* WHAT YOU SHOULD DO *
Would you please report how many lines of the listing contain "Notes"? Reply with that number only.

* EXERCISE INPUTS *

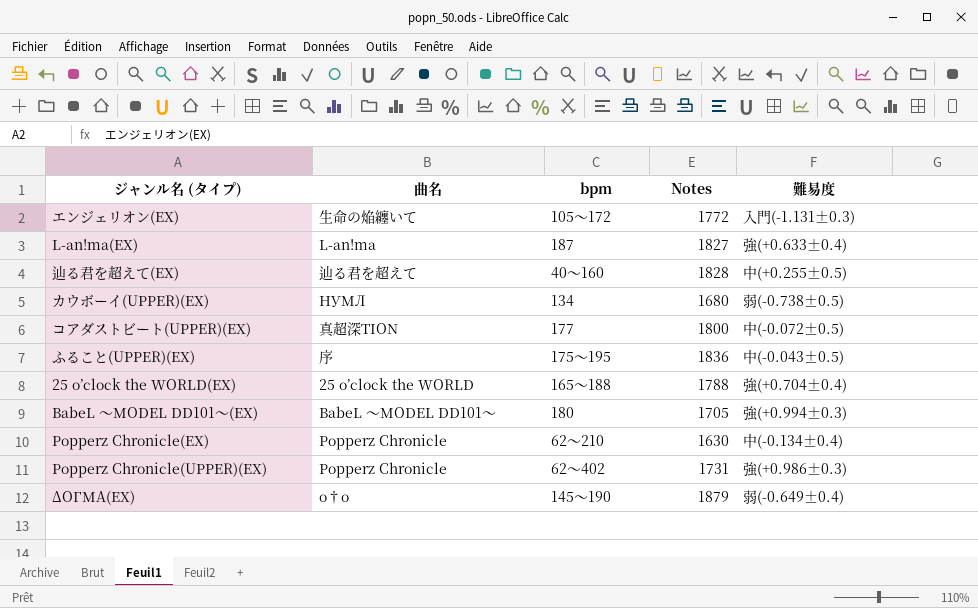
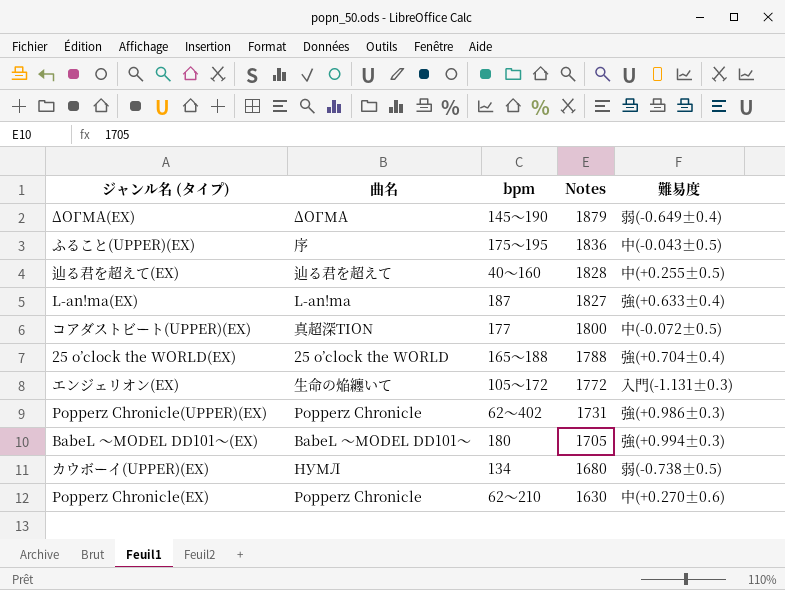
row order: none -> Notes descending
ΔΟΓΜΑ(EX) | 曲名: o†o -> ΔΟΓΜΑ
Popperz Chronicle(EX) | 難易度: 中(-0.134±0.4) -> 中(+0.270±0.6)

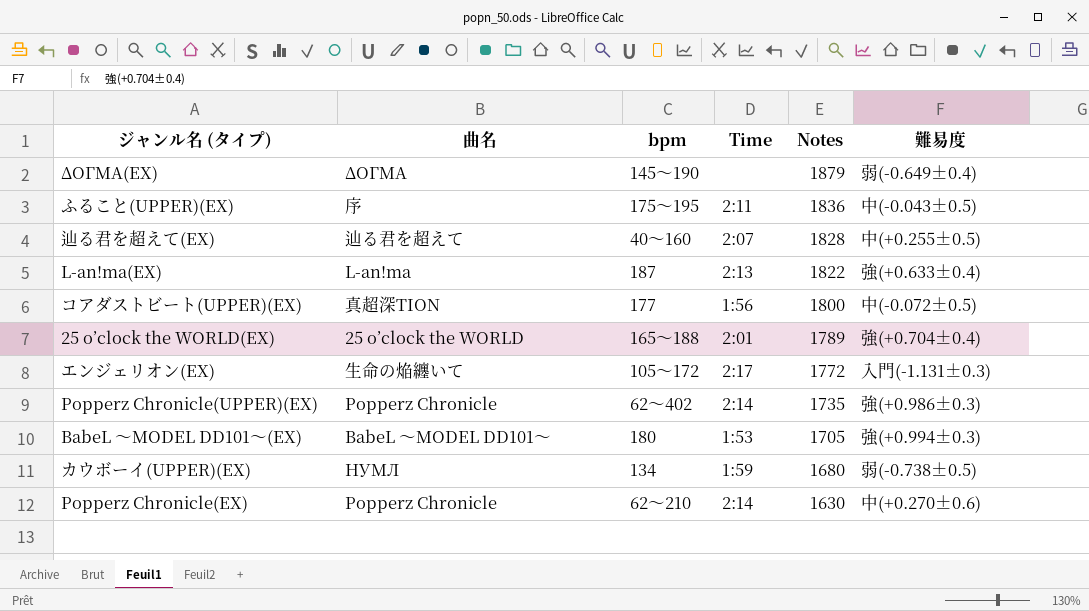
column Time | position: none -> 4
L-an!ma(EX) | Notes: 1827 -> 1822
25 o’clock the WORLD(EX) | Notes: 1788 -> 1789
Popperz Chronicle(UPPER)(EX) | Notes: 1731 -> 1735

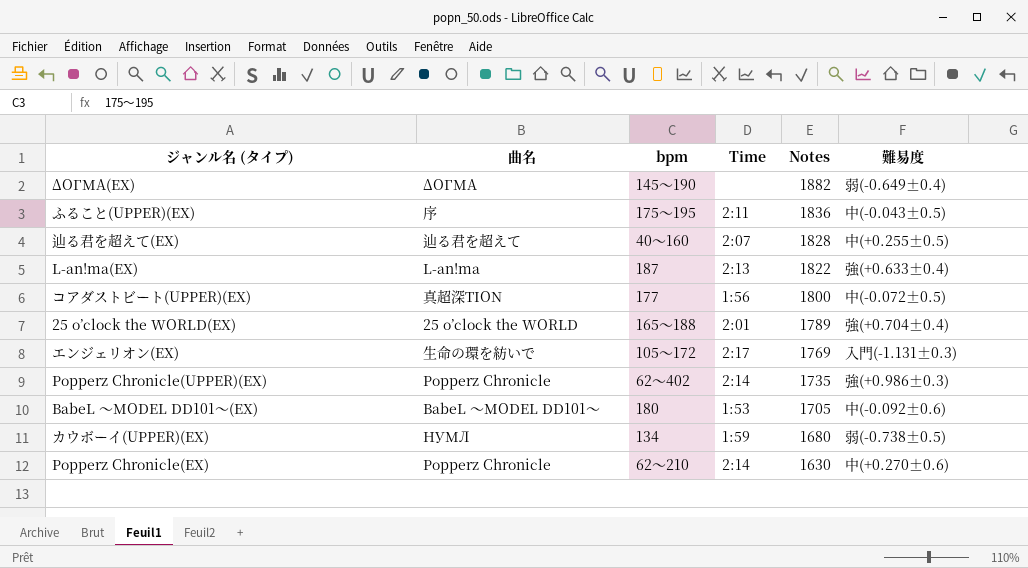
ΔΟΓΜΑ(EX) | Notes: 1879 -> 1882
エンジェリオン(EX) | 曲名: 生命の焔纏いて -> 生命の環を紡いで
エンジェリオン(EX) | Notes: 1772 -> 1769
BabeL 〜MODEL DD101～(EX) | 難易度: 強(+0.994±0.3) -> 中(-0.092±0.6)

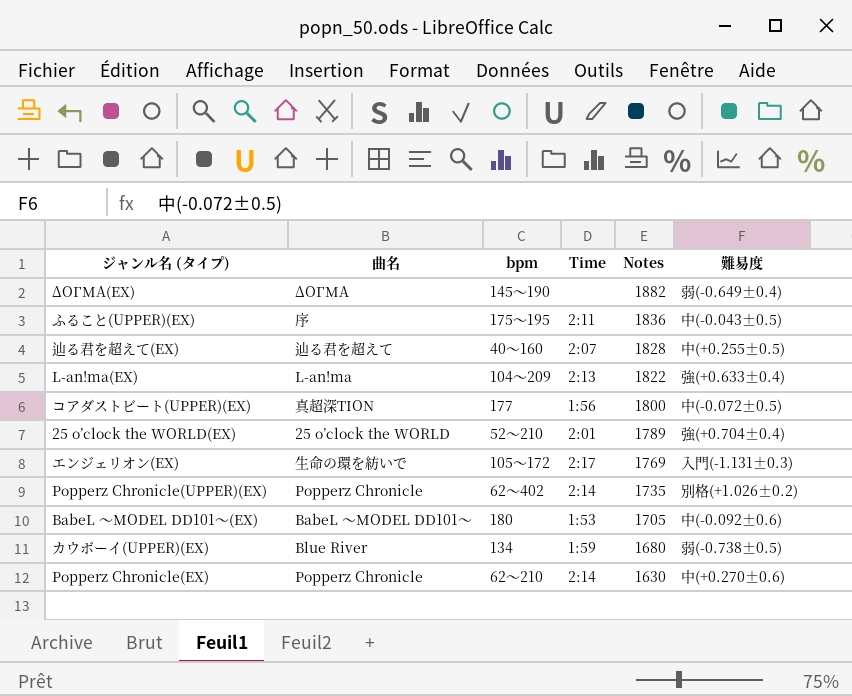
L-an!ma(EX) | bpm: 187 -> 104～209
25 o’clock the WORLD(EX) | bpm: 165～188 -> 52～210
Popperz Chronicle(UPPER)(EX) | 難易度: 強(+0.986±0.3) -> 別格(+1.026±0.2)
カウボーイ(UPPER)(EX) | 曲名: НУМЛ -> Blue River

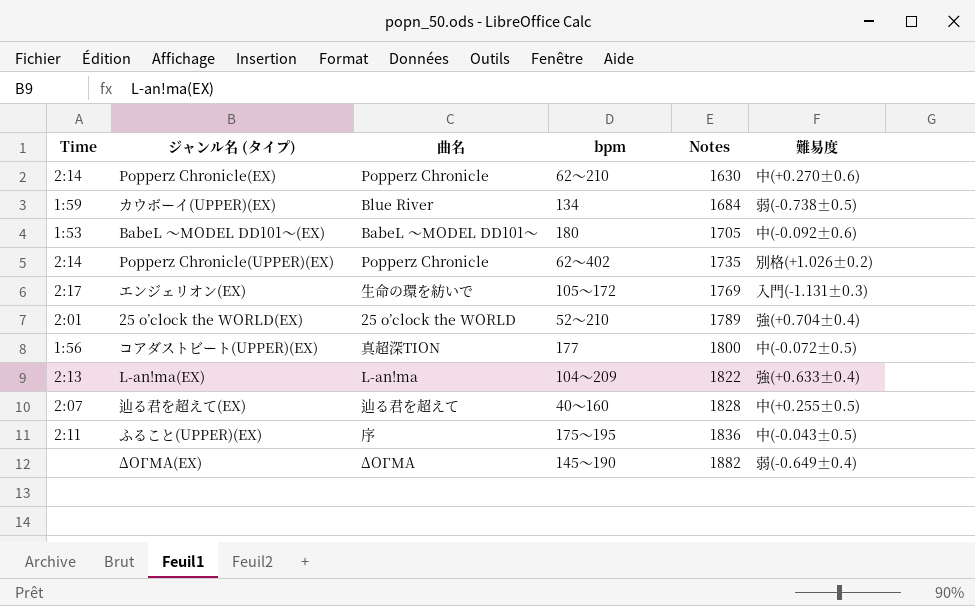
row order: Notes descending -> Notes ascending
column Time | position: 4 -> 1
カウボーイ(UPPER)(EX) | Notes: 1680 -> 1684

* EXERCISE ANSWER *
8